Kapitel 9

Die Idee der Entsagung und des Nirvana in den Religionen

Diese Einstellung findet man überall auf der Welt, nach Ländern und Religionen verschieden formuliert, und als Reaktion auf die Unwissenheit dieser Einstellung habe ich geschrieben: „Allein eine Macht, die größer ist als die des Bösen, kann den Sieg erringen. Es ist kein gekreuzigter, sondern ein verherrlichter Körper, der die Welt retten wird.“ (CWM Vol. 15, p. 172) Natürlich kommt dieselbe Vorstellung auch in Indien vor, diese Idee des vollständigen Entsagens aller physischen Realität, die tiefe Verachtung für die materielle Welt, die als Illusion und Lüge angesehen wird. Sie lässt, wie Sri Aurobindo immer sagte, der unumschränkten Gewalt der feindlichen Kräfte freie Bahn. Wenn du dich aus der konkreten Realität davonmachst, um eine abstrakte und ferne Wirklichkeit zu suchen, überlässt du das ganze Feld konkreter Realisation der Disposition der feindlichen Kräfte – die sich ihrer bemächtigt haben und sie jetzt mehr oder weniger beherrschen –, um das zu verwirklichen, was Sri Aurobindo hier eine Null oder eine leere Einheit nennt – um also Herrscher über ein Nichts zu werden. Es ist die Rückkehr in das Nirvana. Diese Idee lebt überall auf der Welt, doch in unterschiedlichen Ausdrucksformen.

Der Grund liegt darin, dass man bis dahin dem Bösen mit Schwäche begegnet ist, mit einer spirituellen Kraft ohne jede Macht zur Transformation der materiellen Welt, so dass diese gewaltige Bemühung des guten Willens in einem kläglichen Misserfolg endete und sie die Welt in demselben Zustand des Elends, der Korruption und Falschheit gelassen hat. Man muss auf derselben Ebene wie jener, auf der die feindlichen Kräfte herrschen, eine größere Macht als sie haben, die imstande ist, sie in diesem Bereich vollkommen zu besiegen. Anders ausgedrückt, eine spirituelle Kraft, die in der Lage wäre, beides umzuwandeln, das Bewusstsein und die materielle Welt. Diese Kraft ist die supramentale Kraft. Dazu ist es notwendig, auf der physischen Ebene für ihr Wirken empfänglich zu sein und nicht in ein fernes Nirvana zu flüchten und dem Feind die unumschränkte Vollmacht über das Preisgegebene zu überlassen.

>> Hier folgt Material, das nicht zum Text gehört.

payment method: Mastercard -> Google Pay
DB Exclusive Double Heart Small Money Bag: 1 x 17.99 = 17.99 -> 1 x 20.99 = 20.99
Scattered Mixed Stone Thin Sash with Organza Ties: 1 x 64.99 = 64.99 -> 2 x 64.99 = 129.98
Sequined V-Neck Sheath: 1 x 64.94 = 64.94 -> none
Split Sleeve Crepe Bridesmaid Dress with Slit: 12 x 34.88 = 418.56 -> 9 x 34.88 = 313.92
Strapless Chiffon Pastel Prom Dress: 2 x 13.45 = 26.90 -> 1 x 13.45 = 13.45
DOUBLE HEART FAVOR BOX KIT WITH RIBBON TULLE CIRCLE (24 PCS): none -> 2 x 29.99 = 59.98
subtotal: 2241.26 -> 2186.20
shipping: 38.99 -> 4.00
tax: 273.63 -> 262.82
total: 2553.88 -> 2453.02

Weder Opfer noch Verzicht noch Schwäche können den Sieg erringen. Nur die Wonne kann es, eine Freude, die Kraft ist, die Ausdauer ist, die höchster Mut ist – die Wonne, die von der supramentalen Kraft kommt. Das ist weitaus schwieriger, als alles im Stich zu lassen und davonzulaufen. Es erfordert einen unendlich viel größeren Heldenmut – doch es ist die einzige Möglichkeit zu siegen.

Die ganze Schöpfung, diese ganze universelle Manifestation, erscheint allenfalls wie ein sehr schlechter Scherz, wenn man nur soweit kommen sollte. Warum anfangen, wenn es nur deshalb geschieht, um wieder auszusteigen! Was nützt es, soviel gekämpft, soviel gelitten, etwas geschaffen zu haben, das – zumindest in seiner äußeren Erscheinung – so tragisch und dramatisch ist, wenn es nur deshalb geschah, um uns beizubringen, wie man da wieder hinauskommt [und in das Nirvana eingeht]. Es wäre besser gewesen, gar nicht erst anzufangen.

Doch wenn man den Dingen ganz auf den Grund geht, wenn man sich nicht nur ohne allen Egoismus, sondern auch ohne Ego total gibt, ohne Vorbehalt, auf so vollständige und so uneigennützige Weise, die einen die Absicht des Herrn erkennen lässt, dann weiß man, dass die Schöpfung kein schlechter Scherz ist, dass die Schöpfung kein gewundener Weg ist, auf dem man, ein wenig angeschlagen, zum Ausgangspunkt zurückkehrt. Ganz im Gegenteil geschieht es, um die gesamte Schöpfung in der Wonne des Seins, in der Schönheit des Seins, in der Größe des Seins, in der Majestät eines erhabenen Lebens zu unterweisen und sie die immerwährende, ständig fortschreitende Entwicklung dieser Wonne, dieser Schönheit, dieser Größe zu lehren. Dann hat alles einen Sinn, dann gibt es kein Bedauern mehr darüber, dass man gekämpft und gelitten hat. Man ist nur noch von dieser Begeisterung erfüllt, das göttliche Ziel zu verwirklichen, und man stürzt sich kopfüber in die Verwirklichung mit der Gewissheit des Zieles und des Sieges.